So is this topic officially closed then or do I get to put a few cents in first?
I honestly don't think the argument over abortion ever goes the right way. There is NO SUCH THING as abortion law whether legal or illegal, it's just a big gray line. Pro-Choice advocates argue that it's a woman's right. Pro-Life advocates argue that it is murder. Neither point is valid from the other side's view.
The argument that it is a woman's right holds no weight. We can pretty much take anything and throw the word "right" in front of it because it conveniences us, it doesn't change it's implications, nor does it make it a right. No one has the right to do whatever they want simply because it is convenient, it's not my right to rob a bank simply because I don't feel like working. In the same way it is not a woman's right to have an abortion simply because she does not want to have a baby.

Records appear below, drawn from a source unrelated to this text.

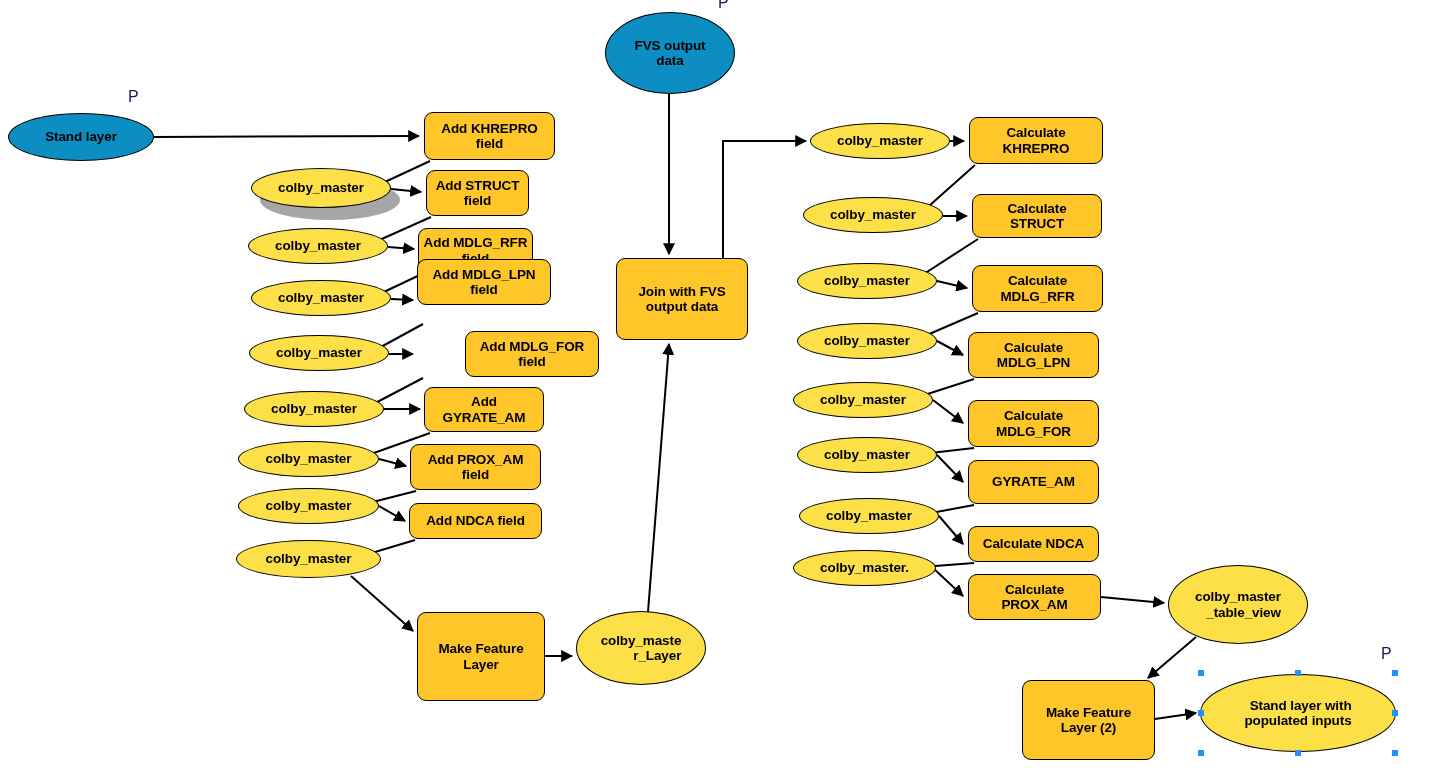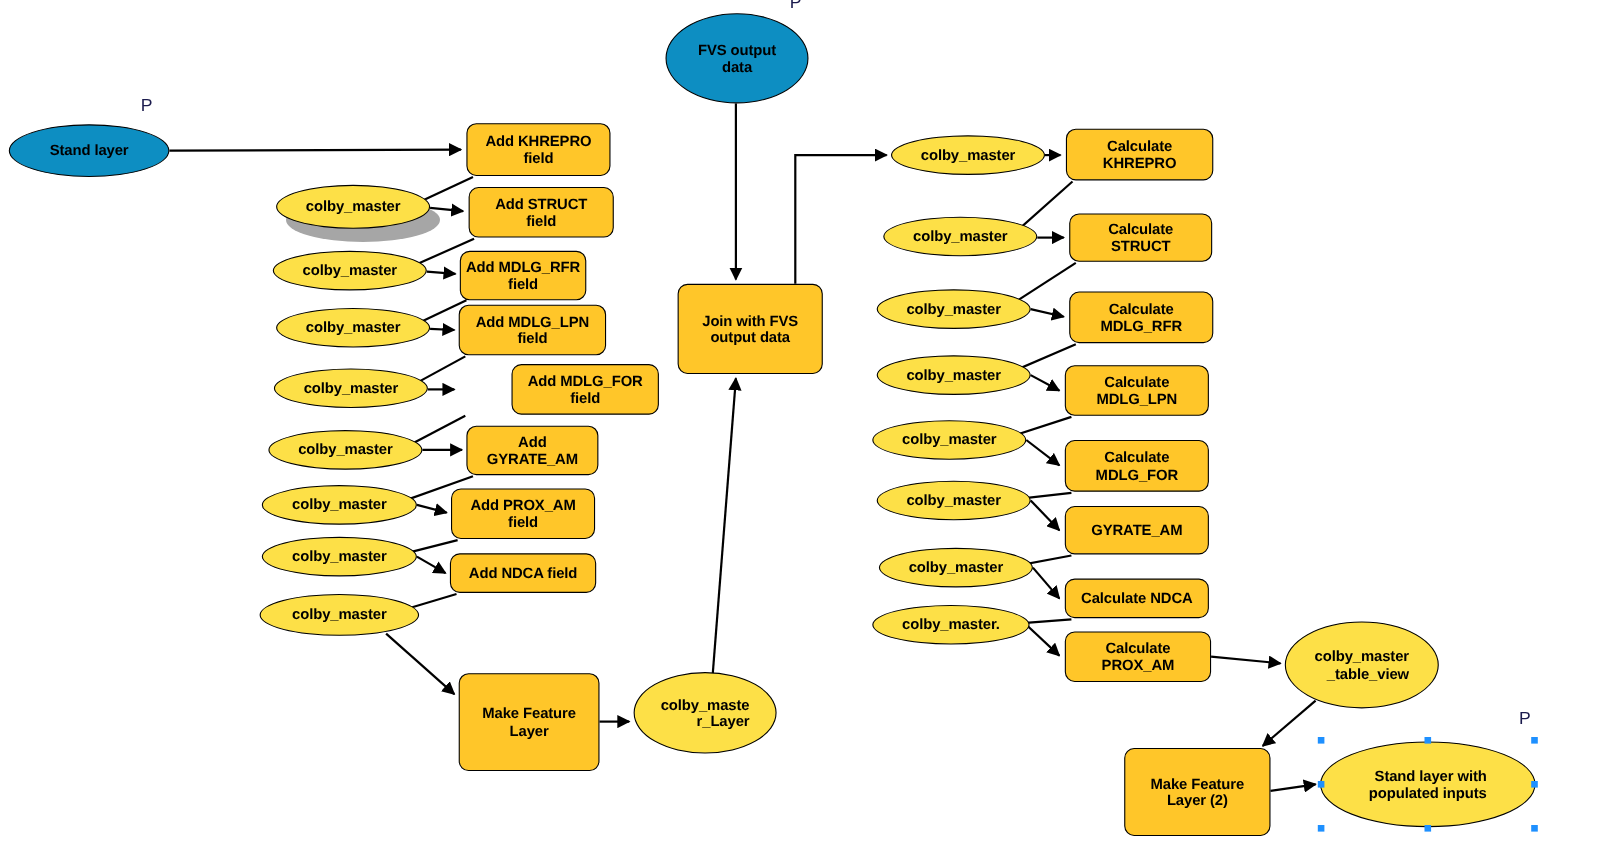--- a/index.html
+++ b/index.html
@@ -139,7 +139,7 @@
         <span class="node-label">Add KHREPRO
 field</span>
       </div>
-      <div class="node node-tool" style="left: 426px; top: 170px; width: 132px; height: 46px;">
+      <div class="node node-tool" style="left: 426px; top: 170px; width: 103px; height: 46px;">
         <span class="node-label">Add STRUCT
 field</span>
       </div>

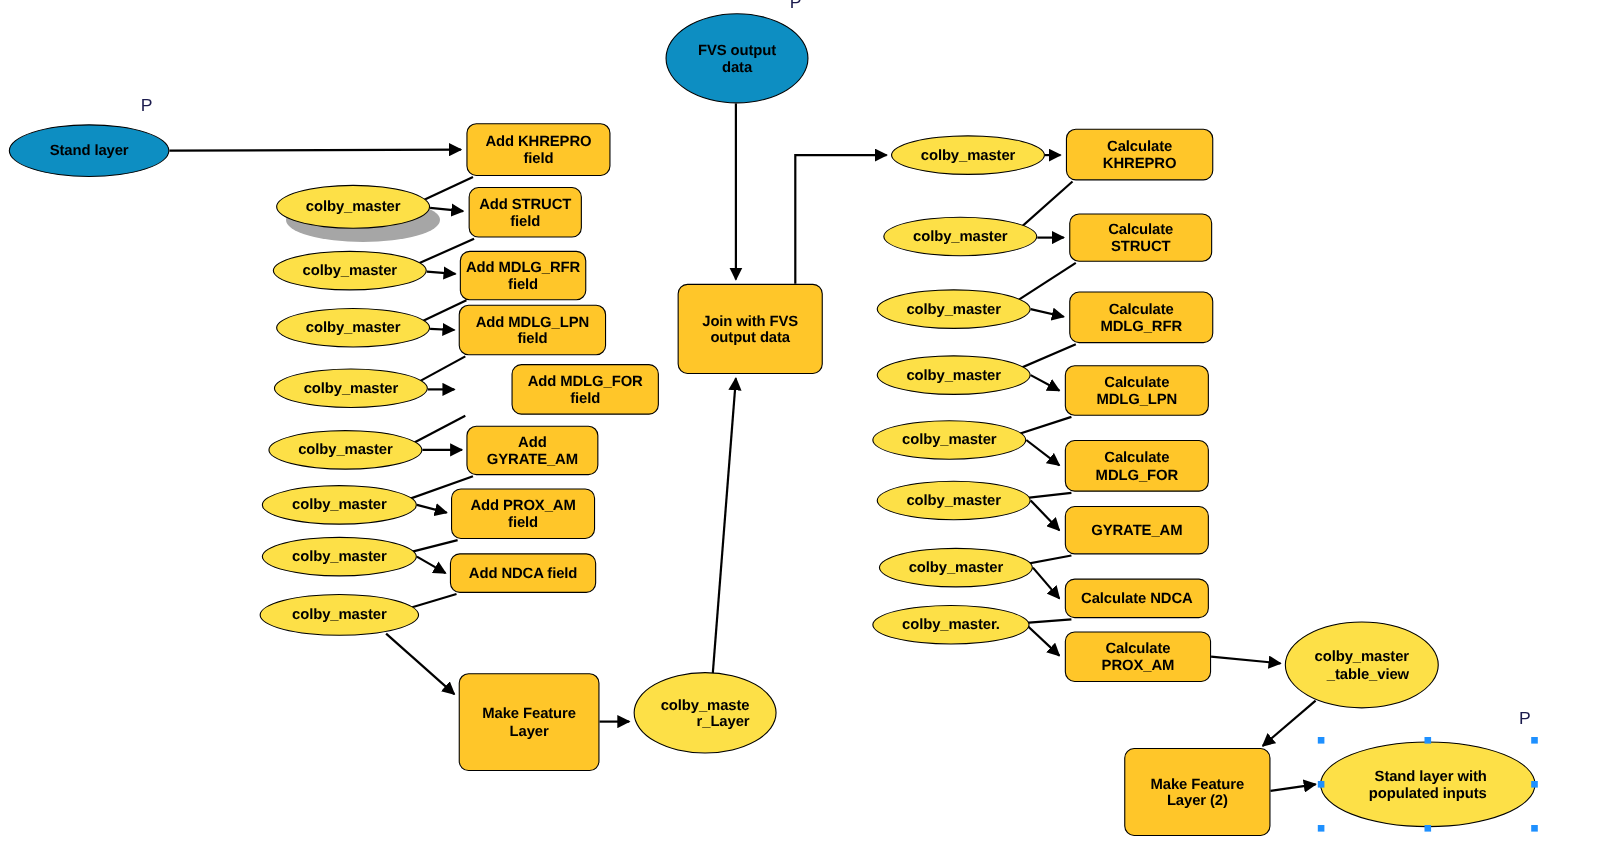--- a/index.html
+++ b/index.html
@@ -147,7 +147,7 @@
         <span class="node-label">Add MDLG_RFR
 field</span>
       </div>
-      <div class="node node-tool" style="left: 417px; top: 277px; width: 134px; height: 46px;">
+      <div class="node node-tool" style="left: 417px; top: 259px; width: 134px; height: 46px;">
         <span class="node-label">Add MDLG_LPN
 field</span>
       </div>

The argument that abortion is murder is slightly closer to the real argument but still leaves the underlying issue in a big gray fog. The real thing we need to define EXPLICITLY is the definition of human. What is human then? The question extends far beyond whether or not we can end a pregnancy. It extends to when we can take someone in a coma off life support. When technology has gone far enough that we can produce genetically modified slaves, it extends to whether or not the slaves have rights or not. The question extends into copyright for pity's sake. Is this thing we have created human or can we copyright it and mass market it.

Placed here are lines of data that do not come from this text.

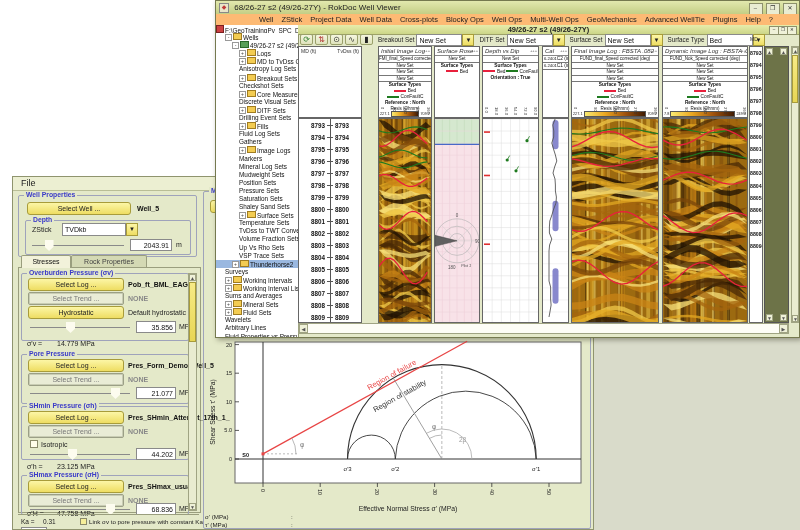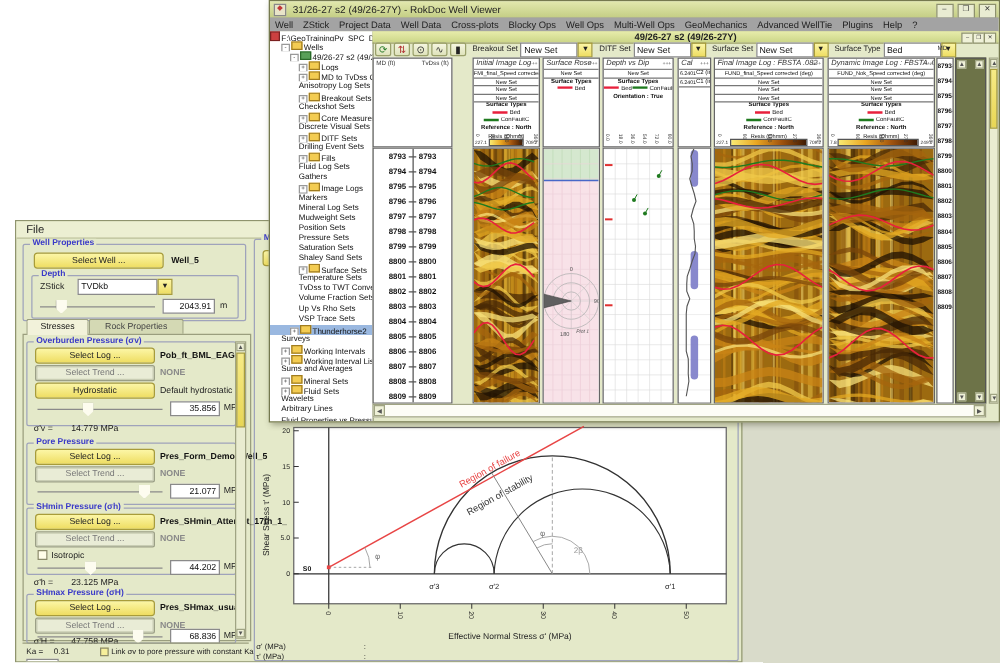--- a/index.html
+++ b/index.html
@@ -243,7 +243,7 @@
   <div id="viewer-window" class="abs">
     <div id="vw-titlebar">
       <span id="vw-title-icon">◆</span>
-      <span>31/26-27 s2 (49/26-27Y) - RokDoc Well Viewer</span>
+      <span>68/26-27 s2 (49/26-27Y) - RokDoc Well Viewer</span>
       <span style="position:absolute;right:2px;top:1px;">
         <span class="winbtn">–</span>
         <span class="winbtn">❐</span>

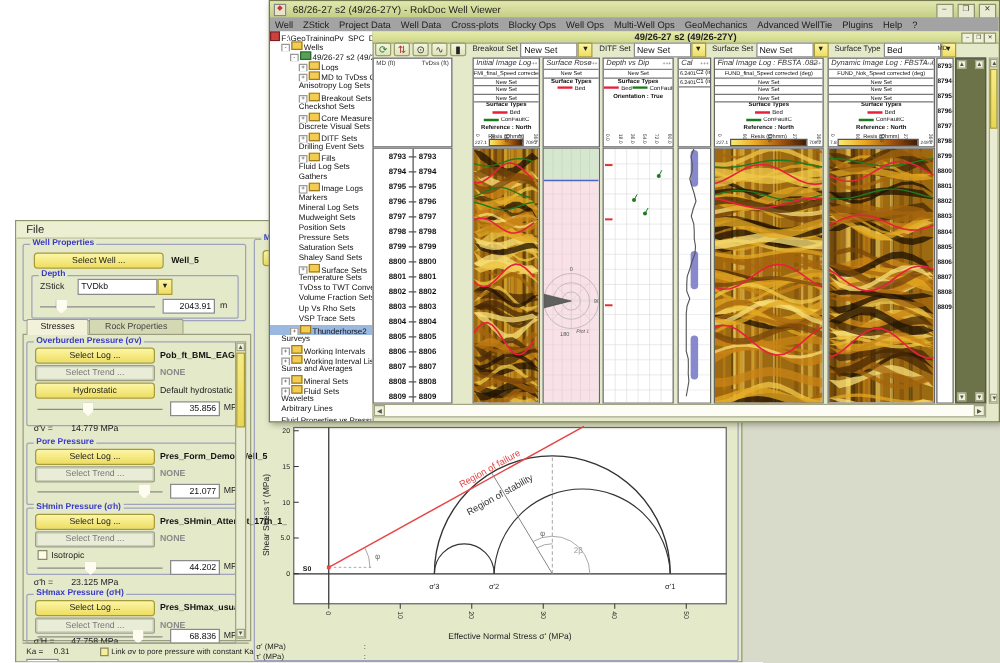--- a/index.html
+++ b/index.html
@@ -34,7 +34,7 @@
   #vw-titlebar{position:absolute;left:0;top:0;right:0;height:13px;background:linear-gradient(#e2e8ae,#c4ce85);border-bottom:1px solid #9ea268;font-size:8px;line-height:13px;color:#222;}
   #vw-title-icon{display:inline-block;width:8px;height:8px;margin:0 3px 0 3px;background:#e8e4c8;border:1px solid #888;color:#c03838;font-size:6px;line-height:7px;text-align:center;vertical-align:middle;}
   .winbtn{display:inline-block;width:12px;height:10px;background:#e9ecd2;border:1px solid #8d916c;font-size:6px;line-height:9px;text-align:center;color:#333;margin-left:1px;vertical-align:middle;}
-  #vw-menubar{position:absolute;left:0;top:13px;right:0;height:11px;background:#a3a3a3;border-bottom:1px solid #b9be96;font-size:7.5px;line-height:11px;color:#222;white-space:nowrap;}
+  #vw-menubar{position:absolute;left:0;top:13px;right:0;height:11px;background:#fdba74;border-bottom:1px solid #b9be96;font-size:7.5px;line-height:11px;color:#222;white-space:nowrap;padding-left:39px;}
   #vw-menubar span{padding:0 4px;}
   #vw-tree{position:absolute;left:0;top:24px;width:82px;bottom:0;background:#fff;border-right:1px solid #8f946e;overflow:hidden;}
   .trow{position:relative;height:8.1px;line-height:8.1px;font-size:6.4px;color:#111;white-space:nowrap;overflow:hidden;}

Another important note is that THIS IS NOT A RELIGIOUS ISSUE. I see very few religions out there that think killing bacteria is murder. Is it a sin to kill fish? A chicken?
A cow? (beware this murder we call BBQ is graphically intensive and not for the faint of heart)
... A human fetus?
Now the real question of abortion is at what point during conception/growth/birth does a few cells turn from a
parasite (We can kill it without worries) into a
human (There's legal issues to sort through before we can kill it)?